[Before-and-after page screenshots]
◇ ◇ ◇ ◇
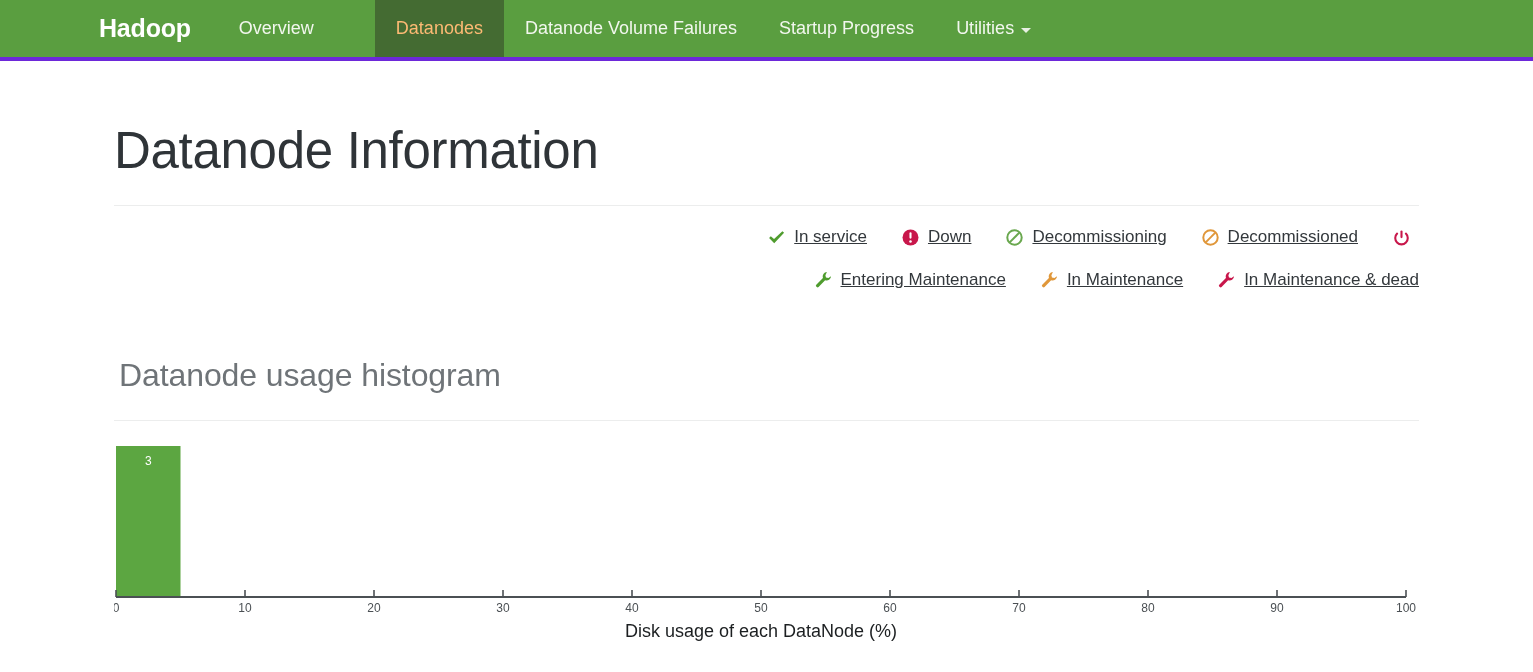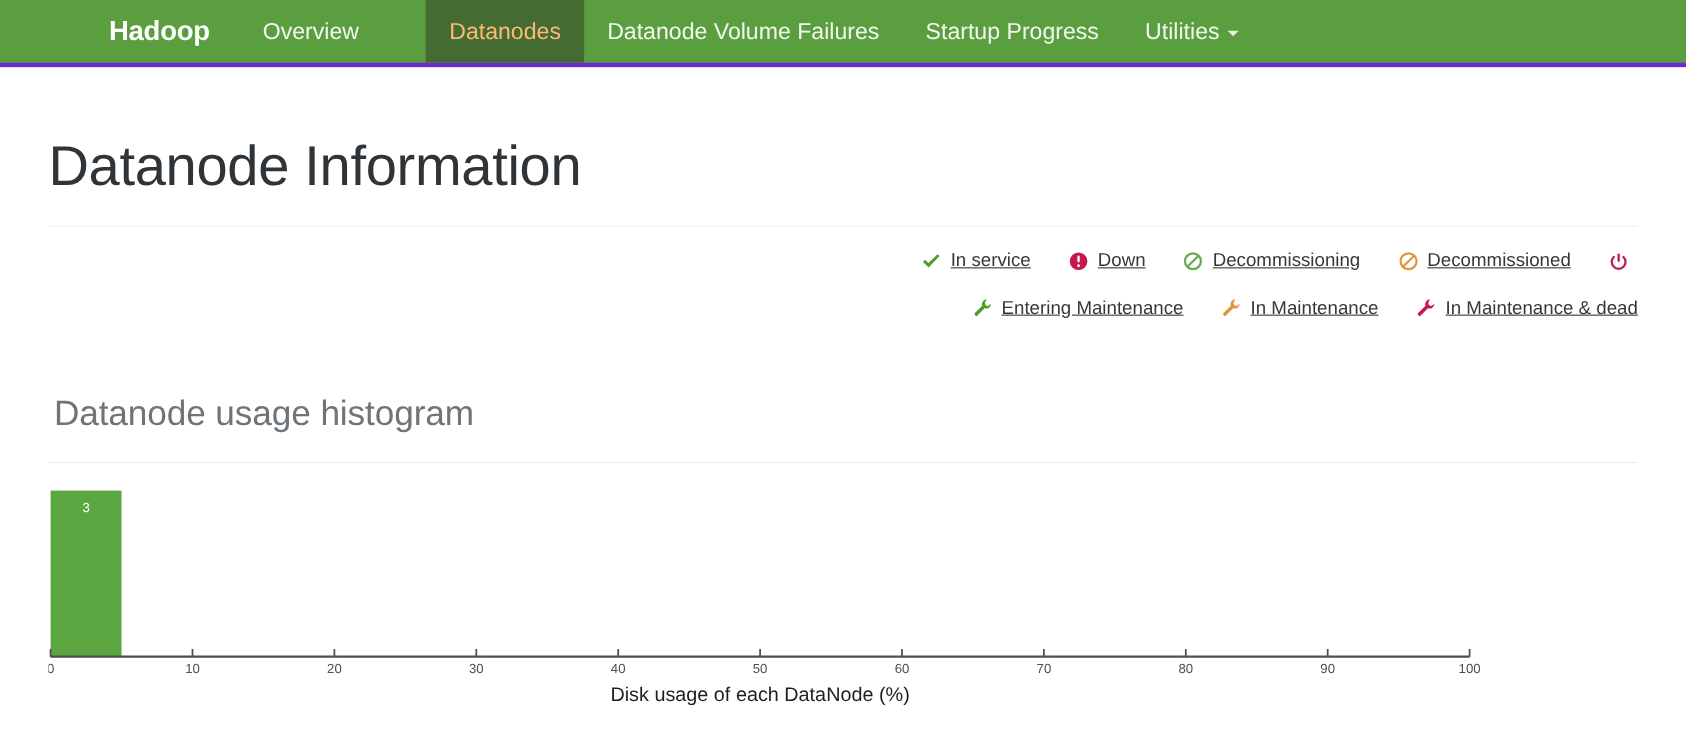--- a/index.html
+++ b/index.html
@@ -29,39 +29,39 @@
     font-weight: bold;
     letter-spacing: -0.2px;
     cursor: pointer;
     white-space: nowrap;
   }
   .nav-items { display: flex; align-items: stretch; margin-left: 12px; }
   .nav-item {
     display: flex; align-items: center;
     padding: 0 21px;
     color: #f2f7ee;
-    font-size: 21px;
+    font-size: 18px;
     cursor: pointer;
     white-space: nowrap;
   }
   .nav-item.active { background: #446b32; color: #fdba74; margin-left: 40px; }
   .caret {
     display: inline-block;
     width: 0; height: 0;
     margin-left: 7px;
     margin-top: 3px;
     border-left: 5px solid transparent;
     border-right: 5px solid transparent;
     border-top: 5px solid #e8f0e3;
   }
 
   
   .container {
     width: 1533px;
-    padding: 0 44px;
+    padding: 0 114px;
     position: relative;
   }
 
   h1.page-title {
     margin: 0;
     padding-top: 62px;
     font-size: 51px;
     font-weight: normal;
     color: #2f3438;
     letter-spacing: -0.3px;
◇ ◇ ◇ ◇
- PROBLEM STATEMENT -
Using the records above, give the number of lines in which the word "size" occurs, and nothing else.

- RESULT BELOW -
3